RECORDS SHOWN:
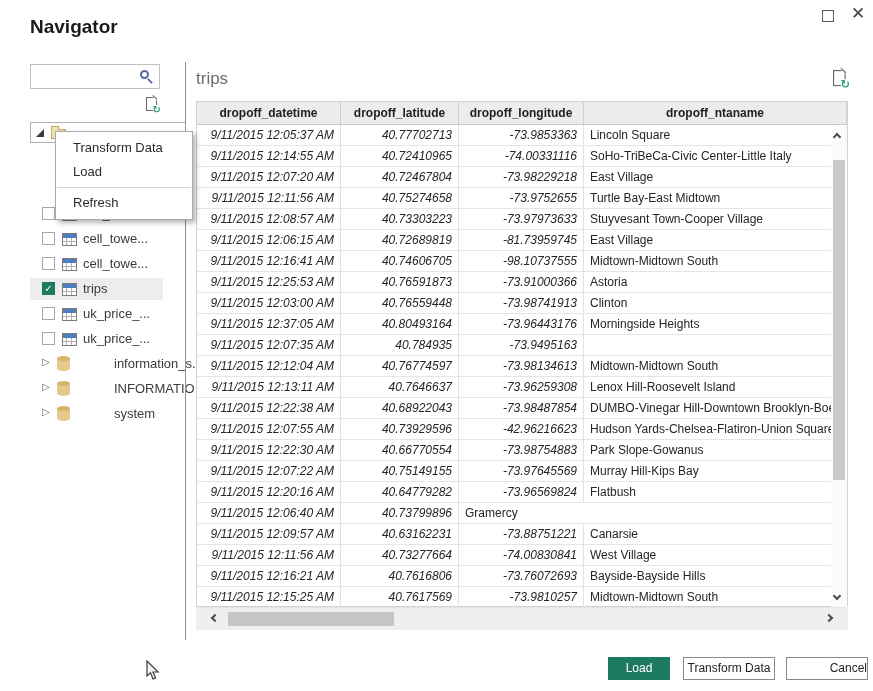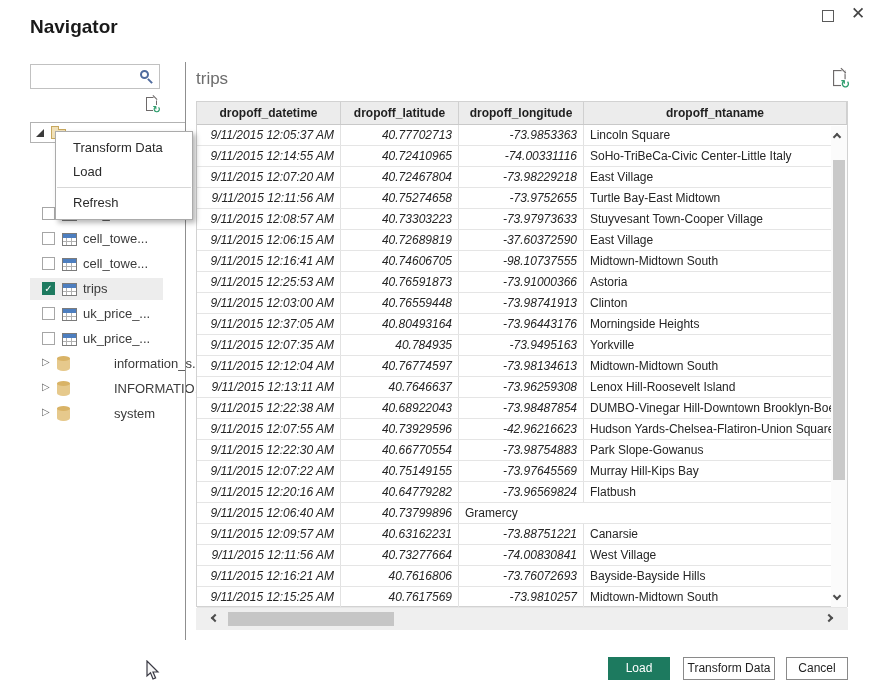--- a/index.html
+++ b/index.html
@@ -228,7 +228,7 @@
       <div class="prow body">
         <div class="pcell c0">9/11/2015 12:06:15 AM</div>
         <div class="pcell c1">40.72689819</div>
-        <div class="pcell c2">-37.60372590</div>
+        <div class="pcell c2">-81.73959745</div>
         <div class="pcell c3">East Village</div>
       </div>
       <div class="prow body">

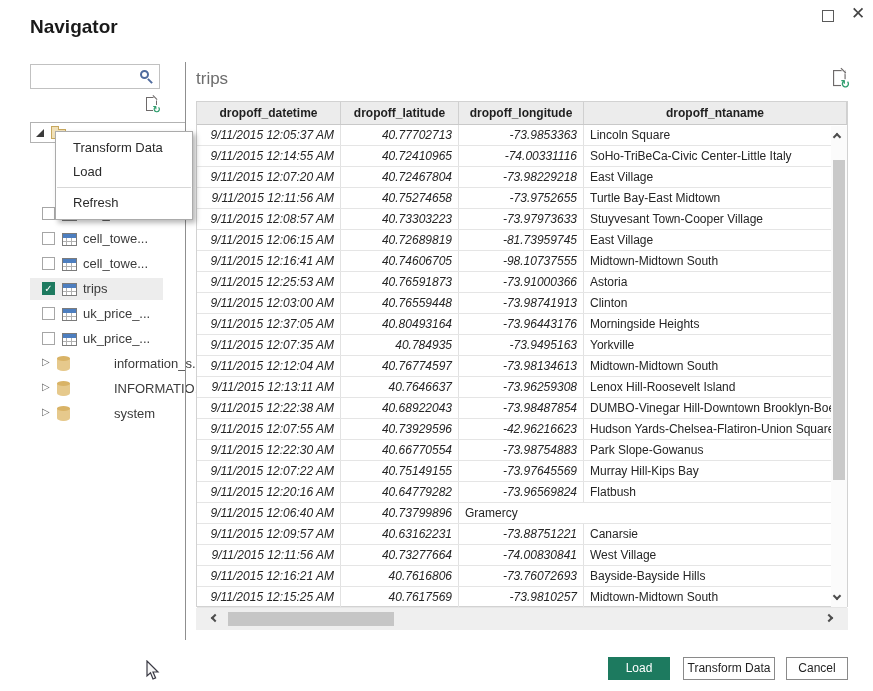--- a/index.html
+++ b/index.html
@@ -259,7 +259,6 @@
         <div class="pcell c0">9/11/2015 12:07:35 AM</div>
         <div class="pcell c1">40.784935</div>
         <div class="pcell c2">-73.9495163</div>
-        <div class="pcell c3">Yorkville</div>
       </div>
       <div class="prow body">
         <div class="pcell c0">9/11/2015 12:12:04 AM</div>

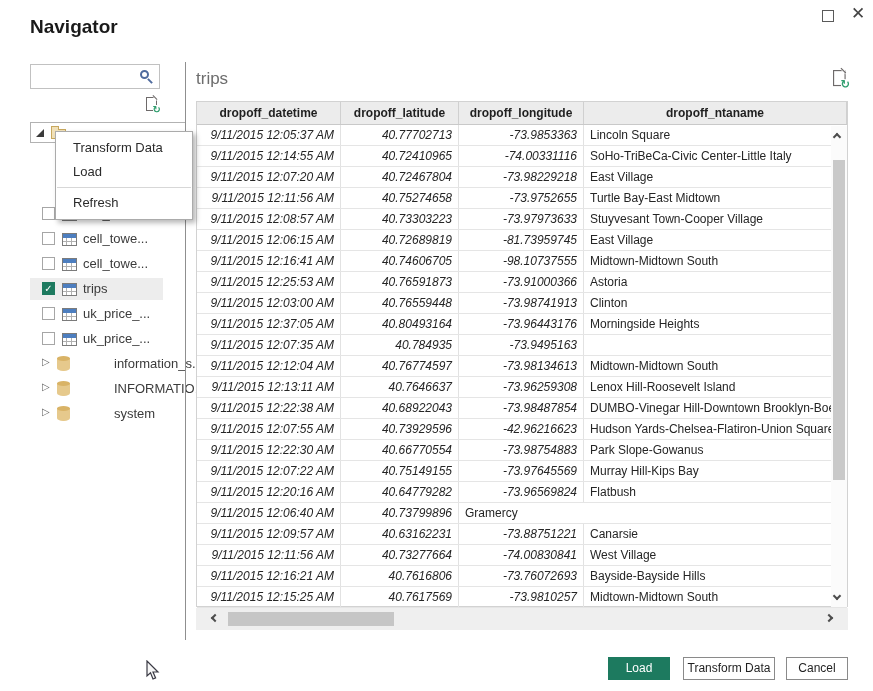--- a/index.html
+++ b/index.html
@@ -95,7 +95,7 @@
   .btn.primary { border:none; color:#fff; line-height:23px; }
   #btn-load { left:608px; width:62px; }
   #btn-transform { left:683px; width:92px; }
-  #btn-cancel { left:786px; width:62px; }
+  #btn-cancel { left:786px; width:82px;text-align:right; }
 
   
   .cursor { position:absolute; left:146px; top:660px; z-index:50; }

YOUR ASSIGNMENT: From the first line of the entries above through the line with "-259,7 +259,6 @@", set down each line exactly and drop the pictures.

WORKED SOLUTION:
--- a/index.html
+++ b/index.html
@@ -228,7 +228,7 @@
       <div class="prow body">
         <div class="pcell c0">9/11/2015 12:06:15 AM</div>
         <div class="pcell c1">40.72689819</div>
-        <div class="pcell c2">-37.60372590</div>
+        <div class="pcell c2">-81.73959745</div>
         <div class="pcell c3">East Village</div>
       </div>
       <div class="prow body">

--- a/index.html
+++ b/index.html
@@ -259,7 +259,6 @@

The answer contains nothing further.